▸ PROVIDED RECORDS:
-=-=-
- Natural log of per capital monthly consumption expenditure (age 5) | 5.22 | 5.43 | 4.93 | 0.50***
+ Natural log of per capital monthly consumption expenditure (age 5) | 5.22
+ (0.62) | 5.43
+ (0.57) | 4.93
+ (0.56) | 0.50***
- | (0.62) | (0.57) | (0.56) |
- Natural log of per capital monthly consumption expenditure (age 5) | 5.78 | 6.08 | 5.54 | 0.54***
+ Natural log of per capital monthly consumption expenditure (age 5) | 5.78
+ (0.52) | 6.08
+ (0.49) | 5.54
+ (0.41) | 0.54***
-=-=-
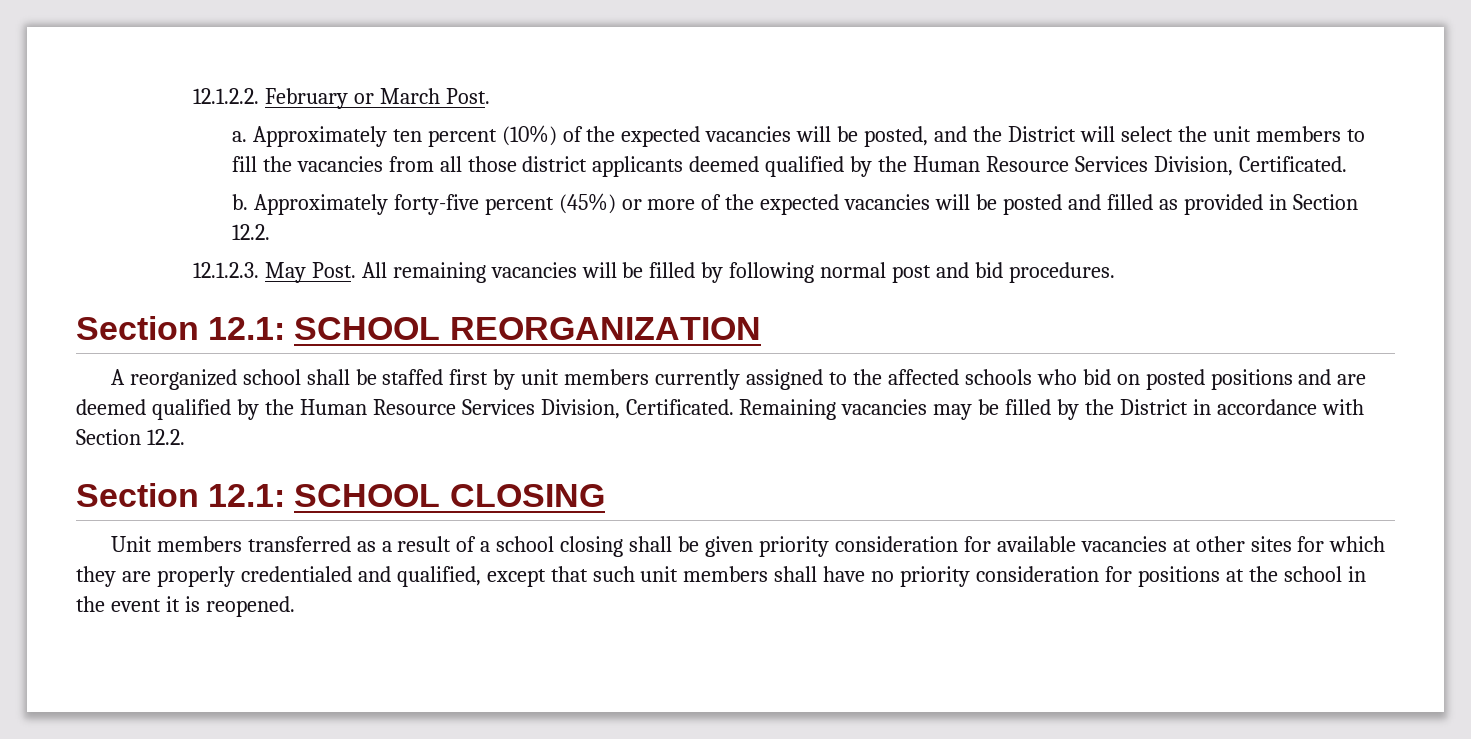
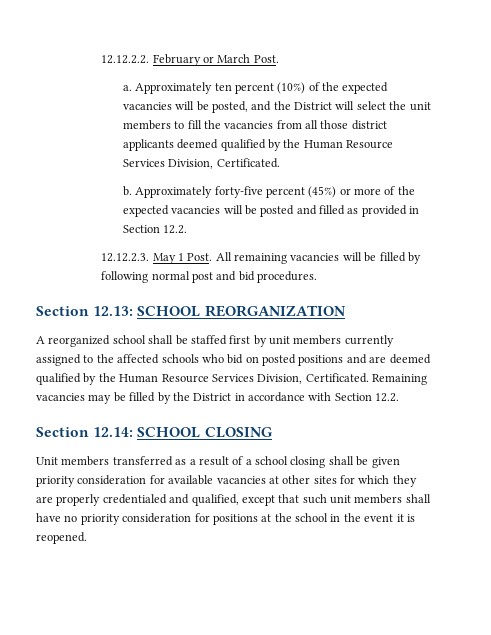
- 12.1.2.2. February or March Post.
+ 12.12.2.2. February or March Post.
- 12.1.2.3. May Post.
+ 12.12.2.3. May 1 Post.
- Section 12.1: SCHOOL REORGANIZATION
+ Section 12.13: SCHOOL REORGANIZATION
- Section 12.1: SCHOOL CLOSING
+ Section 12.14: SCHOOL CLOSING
-=-=-
▸ WHAT YOU WILL DO:
Copy out each line carrying the string "REORGANIZATION" from the data.

▸ REPLY:
- Section 12.1: SCHOOL REORGANIZATION
+ Section 12.13: SCHOOL REORGANIZATION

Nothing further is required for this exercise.